→ **Your instructions**
Which lines hold the string "Junction"? Copy each of them from the material below.

---------- Material to process ----------

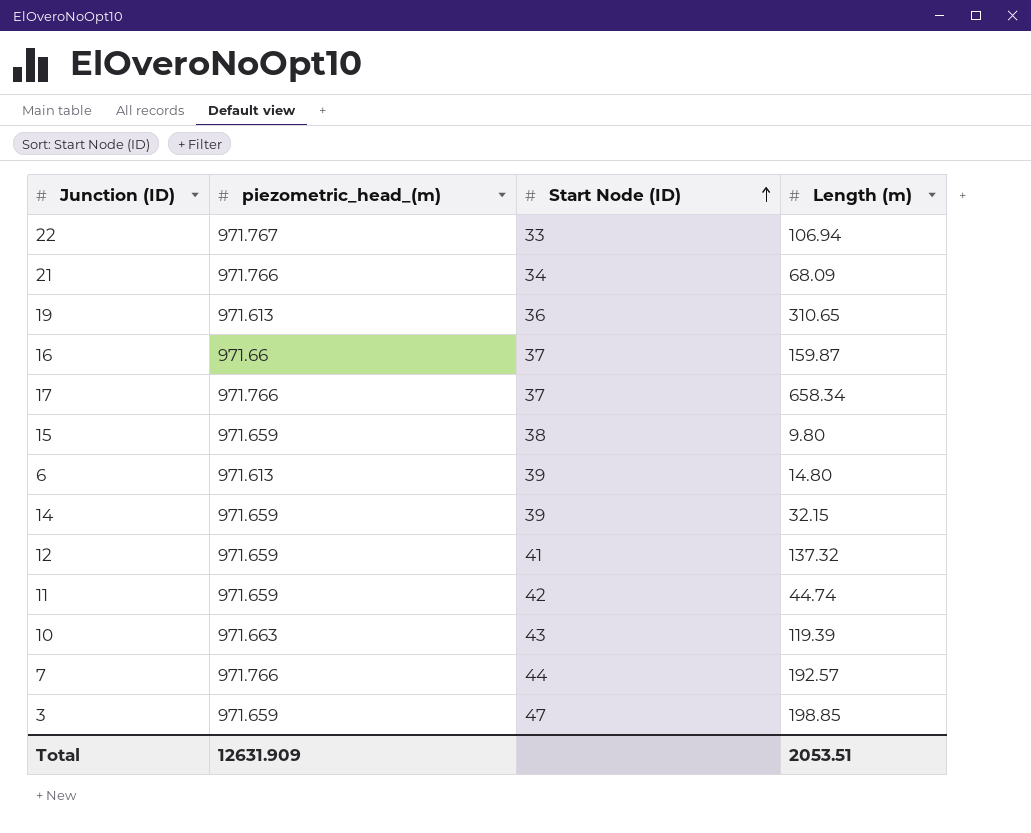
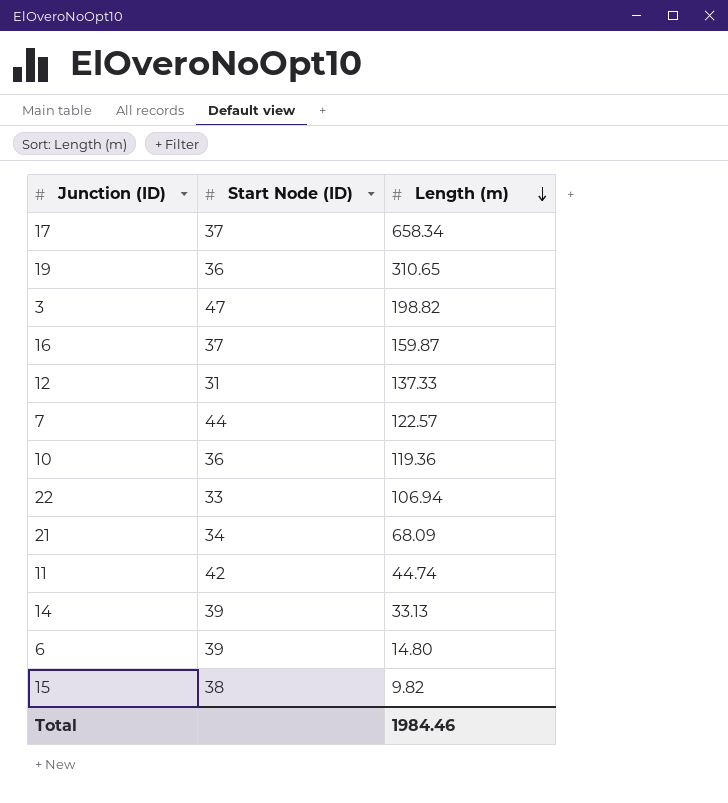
row order: Start Node (ID) ascending -> Length (m) descending
column piezometric_head_(m) | position: 2 -> none
3 | Length (m): 198.85 -> 198.82
12 | Start Node (ID): 41 -> 31
12 | Length (m): 137.32 -> 137.33
7 | Length (m): 192.57 -> 122.57
10 | Start Node (ID): 43 -> 36
10 | Length (m): 119.39 -> 119.36
14 | Length (m): 32.15 -> 33.13
15 | Length (m): 9.80 -> 9.82
Total | Length (m): 2053.51 -> 1984.46

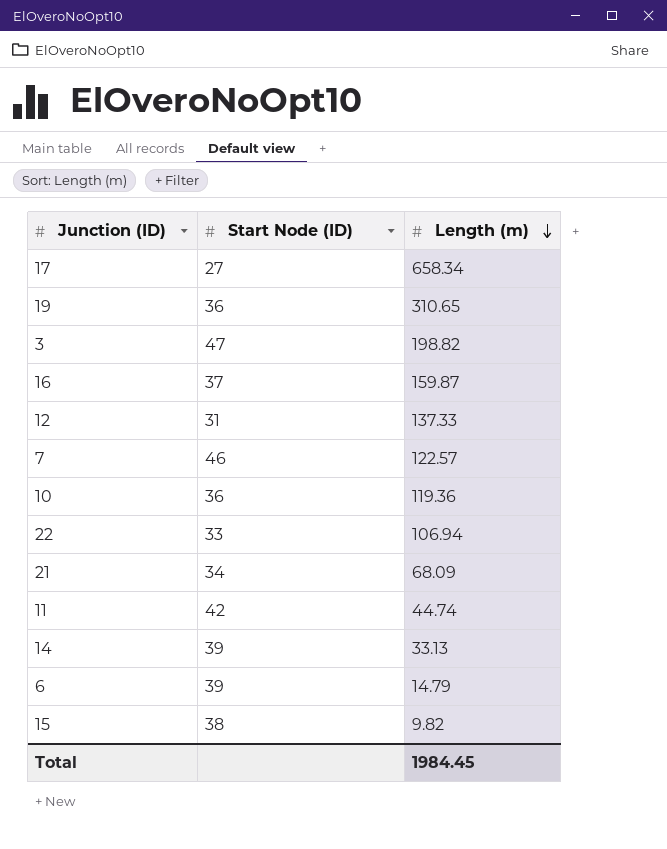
17 | Start Node (ID): 37 -> 27
7 | Start Node (ID): 44 -> 46
6 | Length (m): 14.80 -> 14.79
Total | Length (m): 1984.46 -> 1984.45

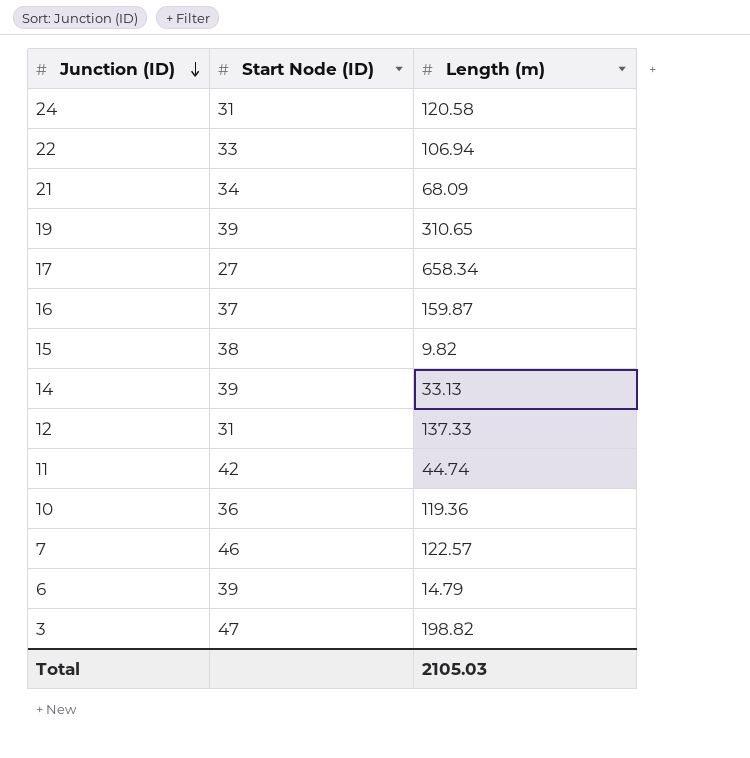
row order: Length (m) descending -> Junction (ID) descending
row 24: none -> 31 | 120.58
19 | Start Node (ID): 36 -> 39
Total | Length (m): 1984.45 -> 2105.03

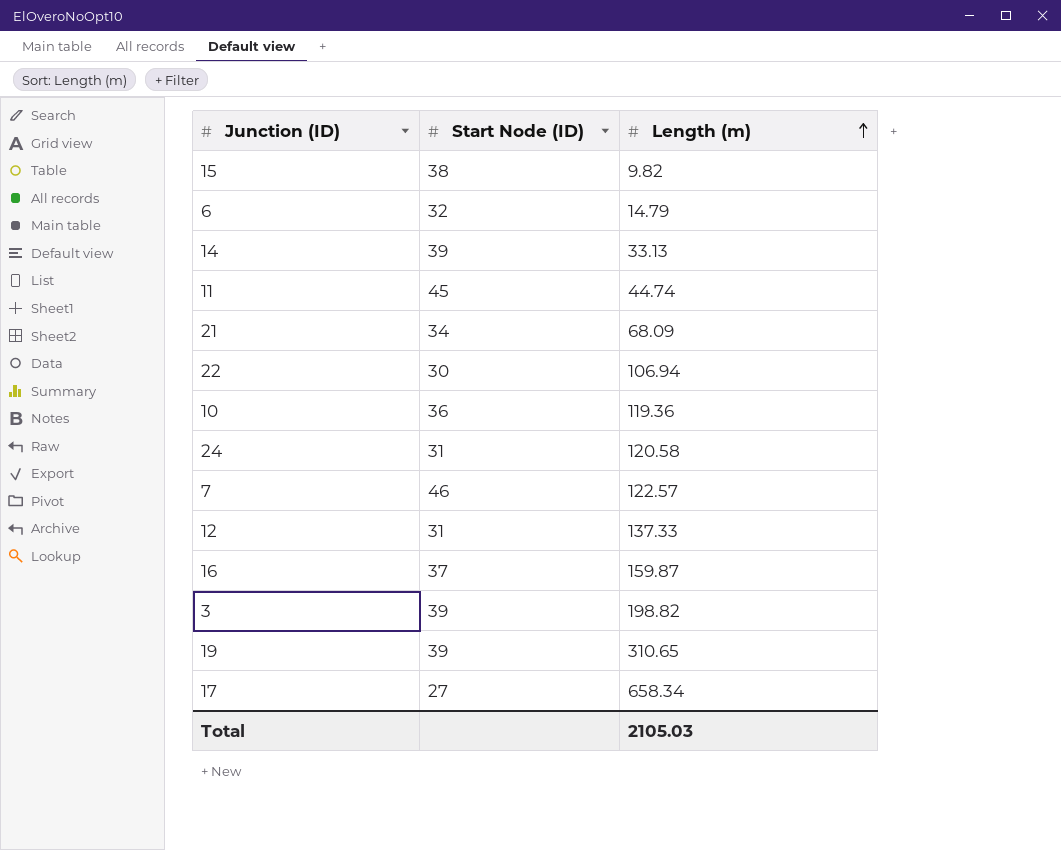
row order: Junction (ID) descending -> Length (m) ascending
6 | Start Node (ID): 39 -> 32
11 | Start Node (ID): 42 -> 45
22 | Start Node (ID): 33 -> 30
3 | Start Node (ID): 47 -> 39

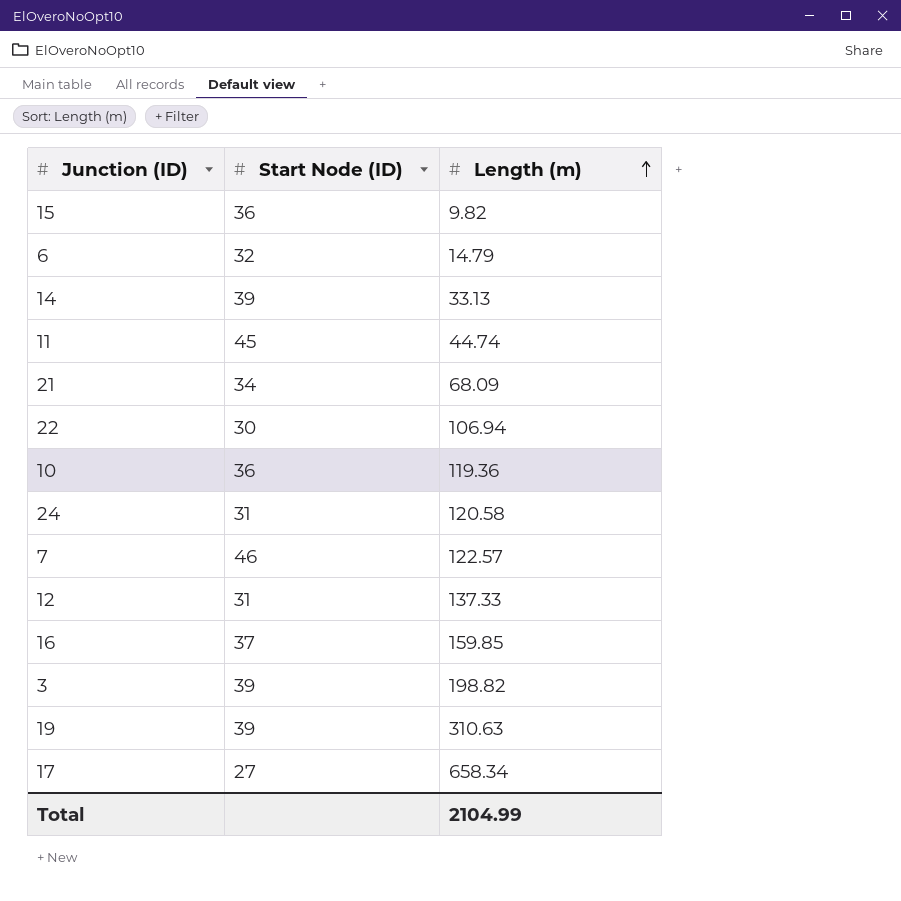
15 | Start Node (ID): 38 -> 36
16 | Length (m): 159.87 -> 159.85
19 | Length (m): 310.65 -> 310.63
Total | Length (m): 2105.03 -> 2104.99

----------

→ **Answer area**
row order: Length (m) descending -> Junction (ID) descending
row order: Junction (ID) descending -> Length (m) ascending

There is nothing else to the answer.